Phra Sucharit Suda (พระสุจริตสุดา; 13 November 1895 – 9 March 1981), formerly Prueang Sucharitakul (เปรื่อง สุจริตกุล; ), daughter of Chao Phraya Sudharm Montri, was the High concubine of King Rama VI. She was a cousin from his mother's side. Chao Phraya Sudharm Montri was Princess Piyamavadi Sri Bajarindra Mata's younger brother's son. She fell out of favour, and was replaced by her younger sister, who finally became a queen – Queen Indrasakdi Sachi.

==Early life and marriage==
Prueang Sucharitakul had presented herself to serve Queen Saovabha Phongsri, later she became an assistant of Princess Vallabhadevi and Princess Lakshamilavan. When she was 26 years old, King Rama VI has requested for her for marriage from her father, Pluem Sucharitakul and graciously Royal Wedding Ceremony at Phayathai Palace on 27 October 1921 and considered the first ordinary woman to attend the ceremony. She earned the noble title of Phra Sucharit Suda (Viscountess Sucharit Suda).

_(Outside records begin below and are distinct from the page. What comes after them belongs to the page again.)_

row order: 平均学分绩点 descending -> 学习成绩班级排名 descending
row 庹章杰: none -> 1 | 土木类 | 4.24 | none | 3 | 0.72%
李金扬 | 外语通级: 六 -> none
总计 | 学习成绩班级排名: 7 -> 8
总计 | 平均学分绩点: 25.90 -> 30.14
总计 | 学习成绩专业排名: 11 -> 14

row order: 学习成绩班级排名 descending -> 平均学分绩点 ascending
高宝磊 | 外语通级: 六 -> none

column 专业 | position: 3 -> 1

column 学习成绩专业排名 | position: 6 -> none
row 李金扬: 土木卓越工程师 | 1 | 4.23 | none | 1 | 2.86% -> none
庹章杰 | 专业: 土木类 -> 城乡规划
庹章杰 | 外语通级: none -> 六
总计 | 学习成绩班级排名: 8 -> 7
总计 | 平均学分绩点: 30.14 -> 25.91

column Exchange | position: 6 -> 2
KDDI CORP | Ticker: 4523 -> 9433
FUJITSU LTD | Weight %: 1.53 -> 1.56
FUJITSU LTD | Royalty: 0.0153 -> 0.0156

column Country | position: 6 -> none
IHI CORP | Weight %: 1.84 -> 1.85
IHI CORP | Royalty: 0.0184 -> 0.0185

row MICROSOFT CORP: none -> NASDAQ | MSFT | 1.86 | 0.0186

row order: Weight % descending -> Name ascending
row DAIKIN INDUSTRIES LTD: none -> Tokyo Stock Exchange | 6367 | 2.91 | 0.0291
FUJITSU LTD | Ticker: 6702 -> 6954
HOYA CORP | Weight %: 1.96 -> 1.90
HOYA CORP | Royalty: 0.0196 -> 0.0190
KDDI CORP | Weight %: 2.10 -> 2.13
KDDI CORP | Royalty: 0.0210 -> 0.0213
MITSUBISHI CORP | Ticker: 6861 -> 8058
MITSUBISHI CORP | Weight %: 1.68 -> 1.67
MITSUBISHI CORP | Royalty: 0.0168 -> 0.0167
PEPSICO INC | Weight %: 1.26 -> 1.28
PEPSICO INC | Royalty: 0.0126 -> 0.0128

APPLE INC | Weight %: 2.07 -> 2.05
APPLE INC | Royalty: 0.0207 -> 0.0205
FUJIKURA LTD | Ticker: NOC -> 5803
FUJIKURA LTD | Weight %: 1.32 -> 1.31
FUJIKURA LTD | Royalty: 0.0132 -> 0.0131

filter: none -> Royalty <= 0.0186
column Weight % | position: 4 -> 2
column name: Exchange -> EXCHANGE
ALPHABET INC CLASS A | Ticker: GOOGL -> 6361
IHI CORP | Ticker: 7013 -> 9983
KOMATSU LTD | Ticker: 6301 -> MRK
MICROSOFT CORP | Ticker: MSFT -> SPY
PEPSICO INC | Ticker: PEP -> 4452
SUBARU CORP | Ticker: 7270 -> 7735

==After the death of the King==
After the death of King Rama VI, the viscountess residing in Suan Sunandha Palace and then moved to Ban Phra Sucharit Suda at Rama 5 Road, after Vajiravudh College, which received the land from the king and still receive a number of inheritance.

In charity she has donated a lot of nourishment to hospitals such as Chulalongkorn Hospital and donated funds to create Suthit Suda Building in Siriraj Hospital.

==Death==
She received grace from King Bhumibol Adulyadej and Queen Sirikit graciously bestowed royal expenses for sick time and residence in the area of the Crown Property in Soi Ton Son, Ploenchit Road, Bangkok.

In June 1980, Sucharit Suda got sick and stayed at Siriraj Hospital until the demise on Tuesday 9 March 1981. Total age is 85 years, 3 months, 26 days and received a royal cremation at the crematorium in front of the Pavilion at Wat Debsirin on 29 March 1983.